EXERCISE: Copy every entry exactly as it reads and exclude whatever pictures appear.

Change detection data:
┌──

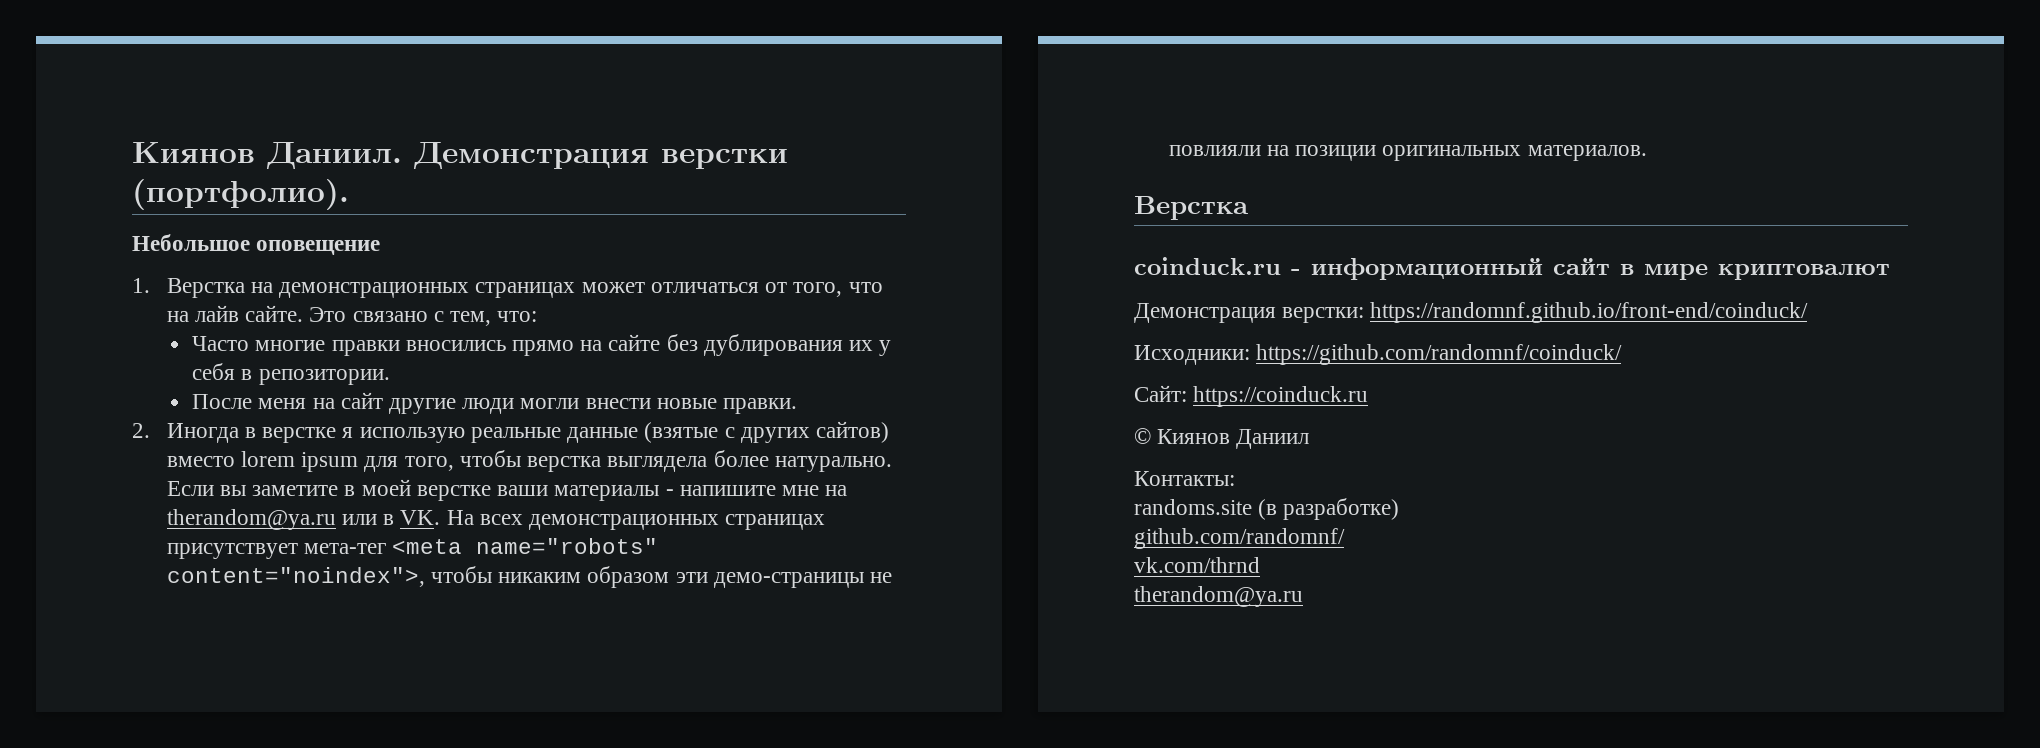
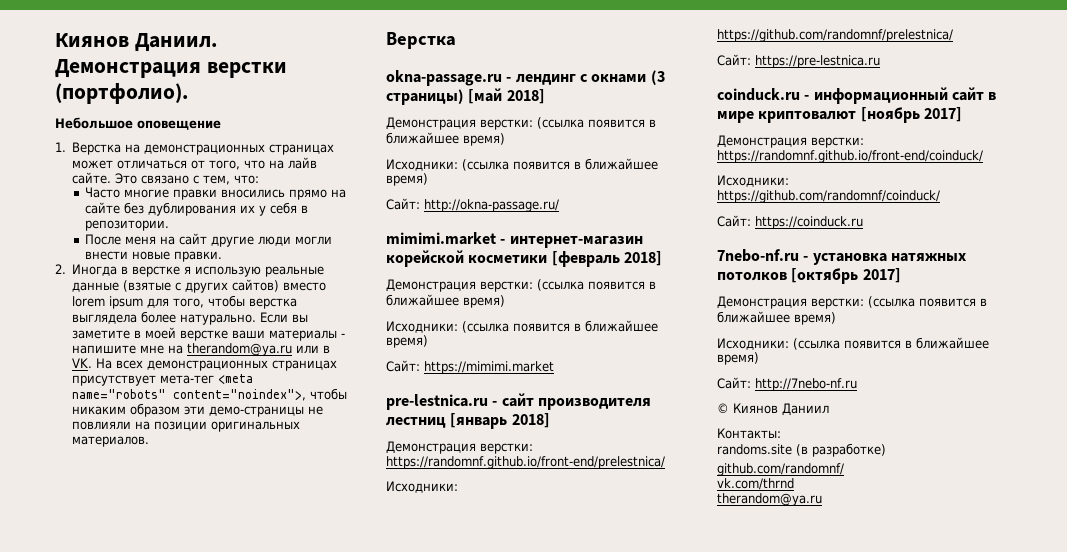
(1249, 208) none -> [386,70,665,86] [386,88,545,105] [386,117,656,130] [386,132,505,146] [386,158,658,171] [386,173,428,186] [386,198,559,212] [386,232,643,248] [386,250,662,267] [386,279,656,292] [386,294,505,308] [386,320,658,333] [386,335,428,348] [386,360,554,374] [386,393,651,410] [386,413,550,429] [386,441,533,454] [386,456,665,469] [386,481,458,493] [717,29,953,42] [717,54,880,68] // okna-passage.ru - лендинг с окнами (3 страницы) [май 2018] // Демонстрация верстки: (ссылка появится в ближайшее время) // Исходники: (ссылка появится в ближайшее время) // Сайт: http://okna-passage.ru/ // mimimi.market - интернет-магазин корейской косметики [февраль 2018] // Демонстрация верстки: (ссылка появится в ближайшее время) // Исходники: (ссылка появится в ближайшее время) // Сайт: https://mimimi.market // pre-lestnica.ru - сайт производителя лестниц [январь 2018] // Демонстрация верстки: https://randomnf.github.io/front-end/prelestnica/ // Исходники: https://github.com/randomnf/prelestnica/ // Сайт: https://pre-lestnica.ru
(1890, 272) none -> [860,107,962,123] [ноябрь 2017]
(1369, 396) none -> [717,249,966,265] [717,268,901,284] [717,296,987,309] [717,311,836,325] [717,337,989,350] [717,352,759,365] [717,377,857,391] // 7nebo-nf.ru - установка натяжных потолков [октябрь 2017] // Демонстрация верстки: (ссылка появится в ближайшее время) // Исходники: (ссылка появится в ближайшее время) // Сайт: http://7nebo-nf.ru

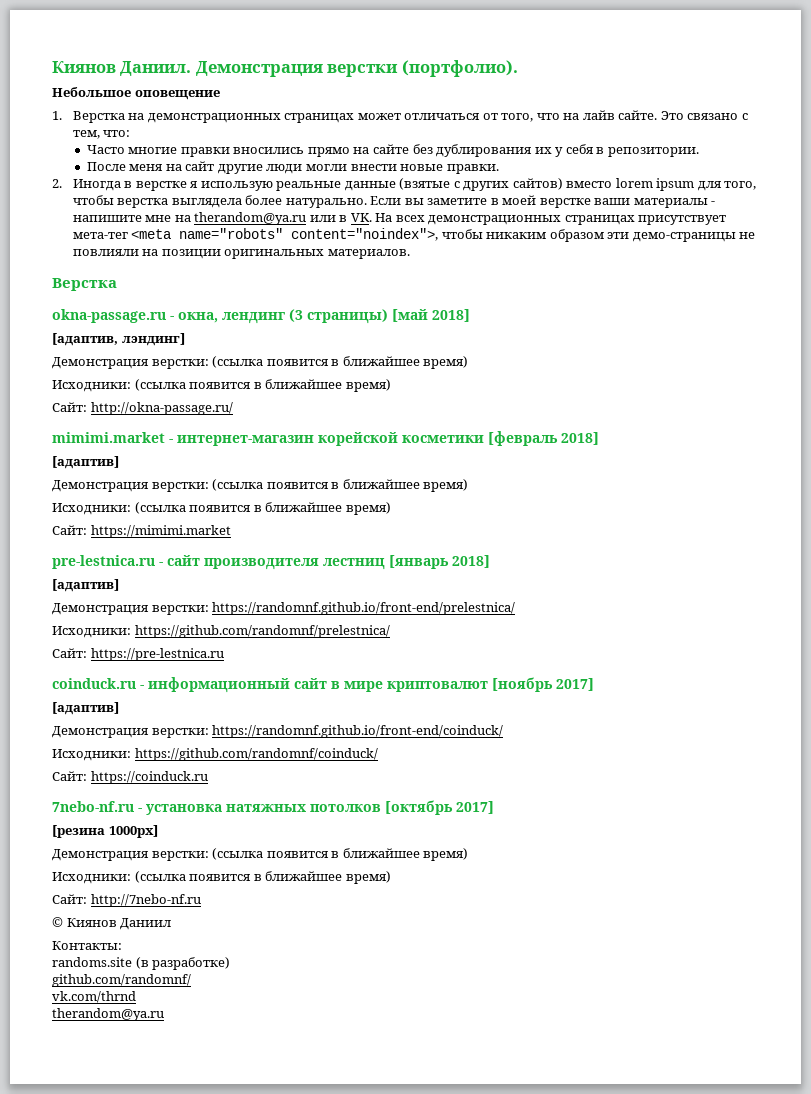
[515,74,647,85] лендинг с окнами -> [178,312,285,324] окна, лендинг
(545, 96) none -> [52,333,185,346] // [адаптив, лэндинг]
(662, 258) none -> [52,456,119,469] // [адаптив]
(550, 420) none -> [52,579,119,592] // [адаптив]
(962, 114) none -> [52,702,119,715] // [адаптив]
(901, 275) none -> [52,825,158,838] // [резина 1000px]

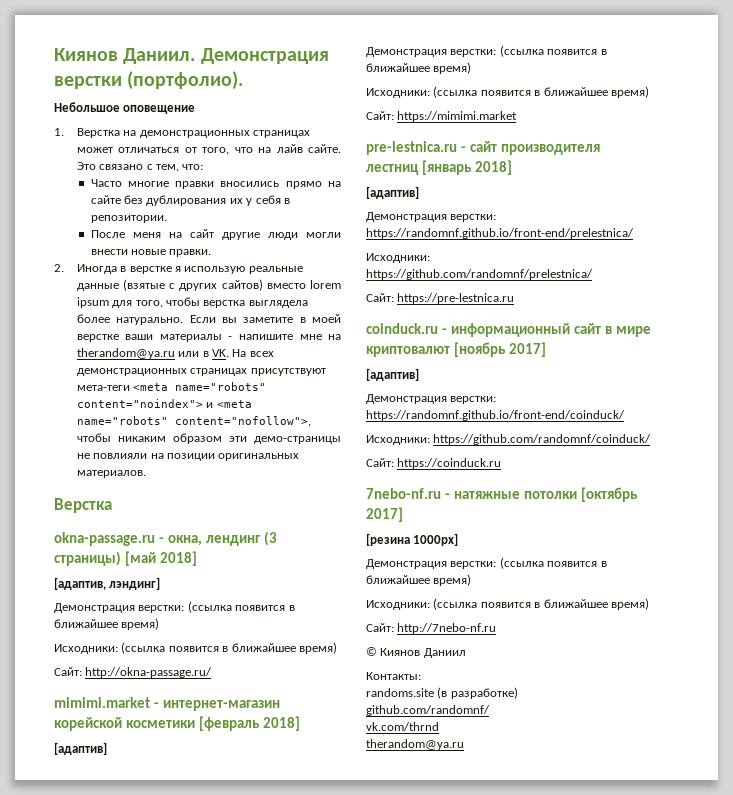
[638,215,727,225] [72,228,439,241] присутствует мета-тег <meta name="robots" content="noindex">, -> [250,368,326,376] [76,382,267,391] [76,399,252,408] [76,416,311,427] присутствуют мета-теги <meta name="robots" content="noindex"> и <meta name="robots" content="nofollow">,
[146,804,381,815] установка натяжных потолков -> [453,491,577,499] натяжные потолки

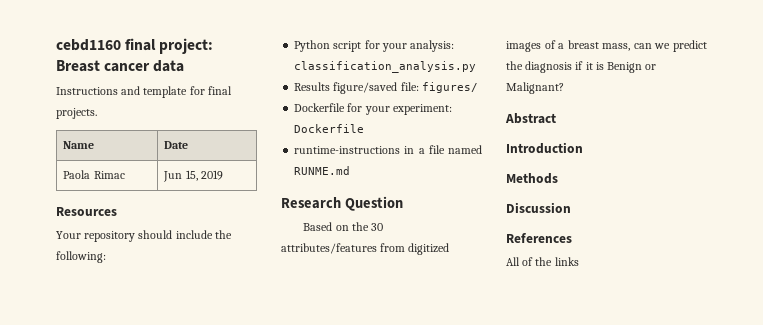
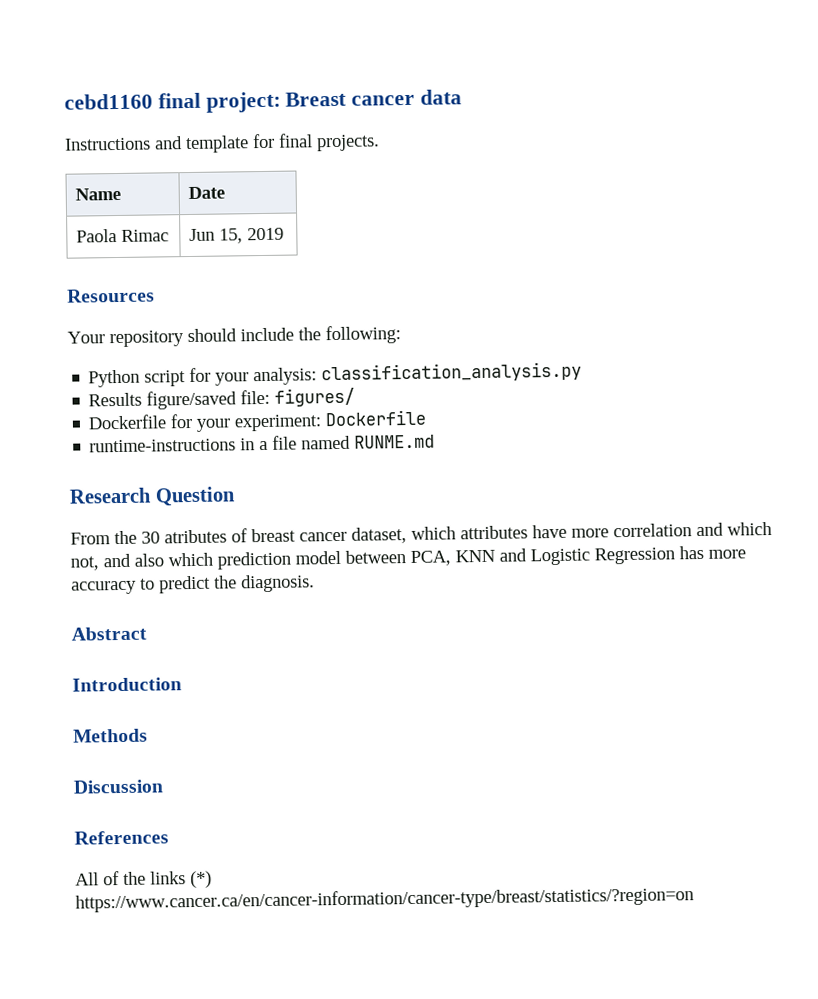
[303,222,384,231] [281,243,450,255] [506,40,707,52] [506,61,657,73] [506,82,564,94] Based on the 30 attributes/features from digitized images of a breast mass, can we predict the diagnosis if it is Benign or Malignant? -> [70,522,772,545] [70,545,746,571] [71,574,315,595] From the 30 atributes of breast cancer dataset, which attributes have more correlation and which not, and also which prediction model between PCA, KNN and Logistic Regression has more accuracy to predict the diagnosis.
(579, 261) none -> [190,870,212,889] [75,886,694,913] (*) https://www.cancer.ca/en/cancer-information/cancer-type/breast/statistics/?region=on

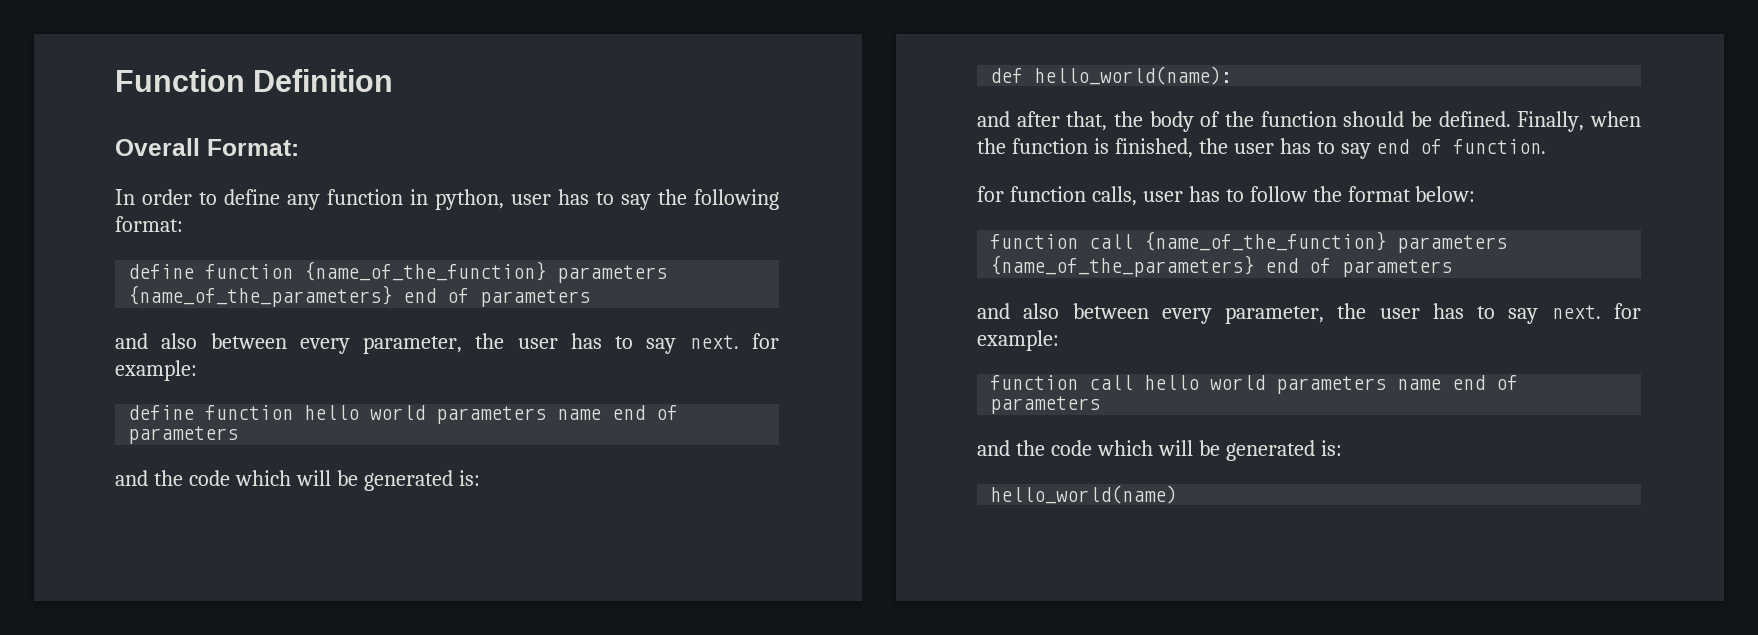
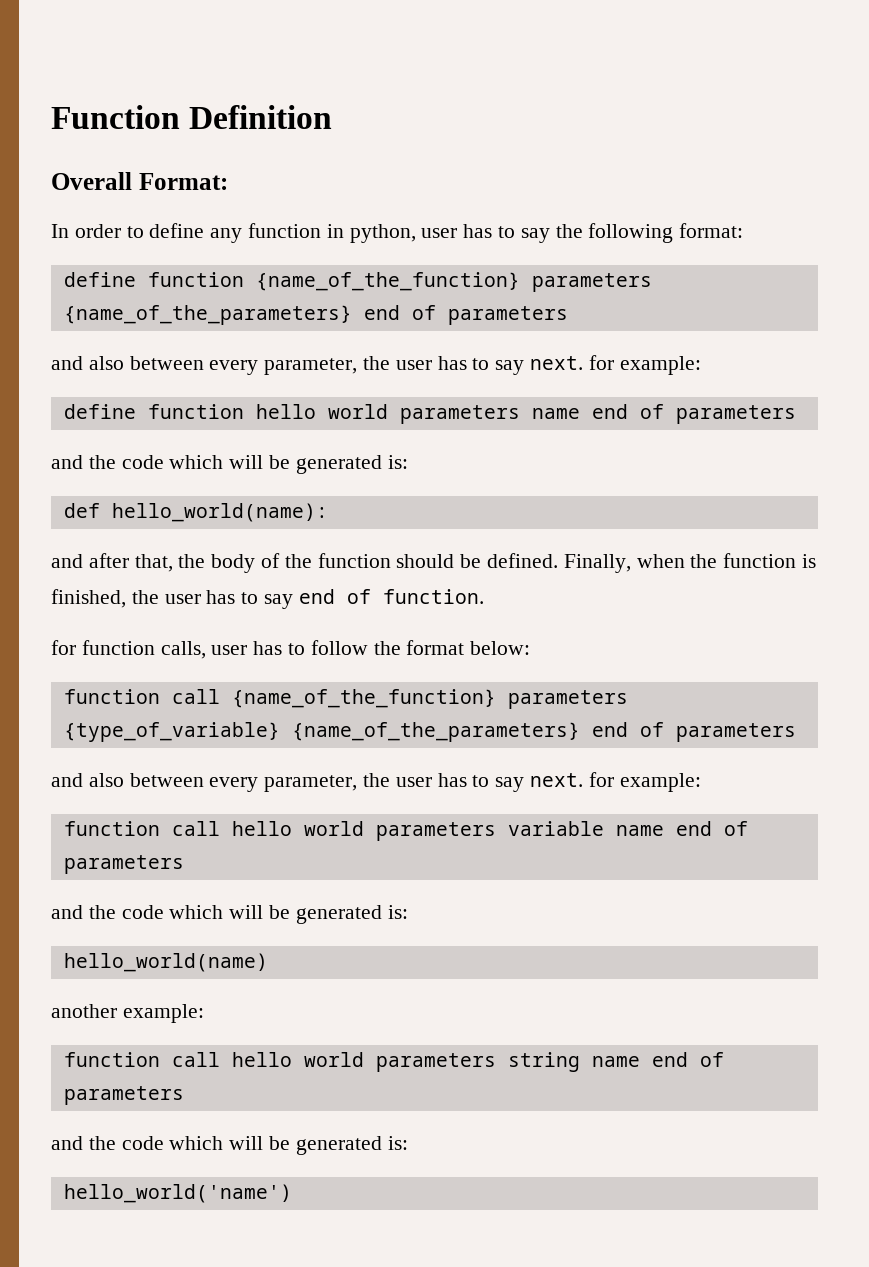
(1508, 244) none -> [63,722,280,742] {type_of_variable}
(1387, 385) none -> [507,821,604,836] variable
(1178, 494) none -> [51,1004,204,1023] [63,1052,724,1072] [63,1086,184,1105] [51,1136,408,1155] [63,1184,292,1203] // another example: // function call hello world parameters string name end of parameters // and the code which will be generated is: // hello_world('name')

└──

EXERCISE OUTPUT:
(1249, 208) none -> [386,70,665,86] [386,88,545,105] [386,117,656,130] [386,132,505,146] [386,158,658,171] [386,173,428,186] [386,198,559,212] [386,232,643,248] [386,250,662,267] [386,279,656,292] [386,294,505,308] [386,320,658,333] [386,335,428,348] [386,360,554,374] [386,393,651,410] [386,413,550,429] [386,441,533,454] [386,456,665,469] [386,481,458,493] [717,29,953,42] [717,54,880,68] // okna-passage.ru - лендинг с окнами (3 страницы) [май 2018] // Демонстрация верстки: (ссылка появится в ближайшее время) // Исходники: (ссылка появится в ближайшее время) // Сайт: http://okna-passage.ru/ // mimimi.market - интернет-магазин корейской косметики [февраль 2018] // Демонстрация верстки: (ссылка появится в ближайшее время) // Исходники: (ссылка появится в ближайшее время) // Сайт: https://mimimi.market // pre-lestnica.ru - сайт производителя лестниц [январь 2018] // Демонстрация верстки: https://randomnf.github.io/front-end/prelestnica/ // Исходники: https://github.com/randomnf/prelestnica/ // Сайт: https://pre-lestnica.ru
(1890, 272) none -> [860,107,962,123] [ноябрь 2017]
(1369, 396) none -> [717,249,966,265] [717,268,901,284] [717,296,987,309] [717,311,836,325] [717,337,989,350] [717,352,759,365] [717,377,857,391] // 7nebo-nf.ru - установка натяжных потолков [октябрь 2017] // Демонстрация верстки: (ссылка появится в ближайшее время) // Исходники: (ссылка появится в ближайшее время) // Сайт: http://7nebo-nf.ru

[515,74,647,85] лендинг с окнами -> [178,312,285,324] окна, лендинг
(545, 96) none -> [52,333,185,346] // [адаптив, лэндинг]
(662, 258) none -> [52,456,119,469] // [адаптив]
(550, 420) none -> [52,579,119,592] // [адаптив]
(962, 114) none -> [52,702,119,715] // [адаптив]
(901, 275) none -> [52,825,158,838] // [резина 1000px]

[638,215,727,225] [72,228,439,241] присутствует мета-тег <meta name="robots" content="noindex">, -> [250,368,326,376] [76,382,267,391] [76,399,252,408] [76,416,311,427] присутствуют мета-теги <meta name="robots" content="noindex"> и <meta name="robots" content="nofollow">,
[146,804,381,815] установка натяжных потолков -> [453,491,577,499] натяжные потолки

[303,222,384,231] [281,243,450,255] [506,40,707,52] [506,61,657,73] [506,82,564,94] Based on the 30 attributes/features from digitized images of a breast mass, can we predict the diagnosis if it is Benign or Malignant? -> [70,522,772,545] [70,545,746,571] [71,574,315,595] From the 30 atributes of breast cancer dataset, which attributes have more correlation and which not, and also which prediction model between PCA, KNN and Logistic Regression has more accuracy to predict the diagnosis.
(579, 261) none -> [190,870,212,889] [75,886,694,913] (*) https://www.cancer.ca/en/cancer-information/cancer-type/breast/statistics/?region=on

(1508, 244) none -> [63,722,280,742] {type_of_variable}
(1387, 385) none -> [507,821,604,836] variable
(1178, 494) none -> [51,1004,204,1023] [63,1052,724,1072] [63,1086,184,1105] [51,1136,408,1155] [63,1184,292,1203] // another example: // function call hello world parameters string name end of parameters // and the code which will be generated is: // hello_world('name')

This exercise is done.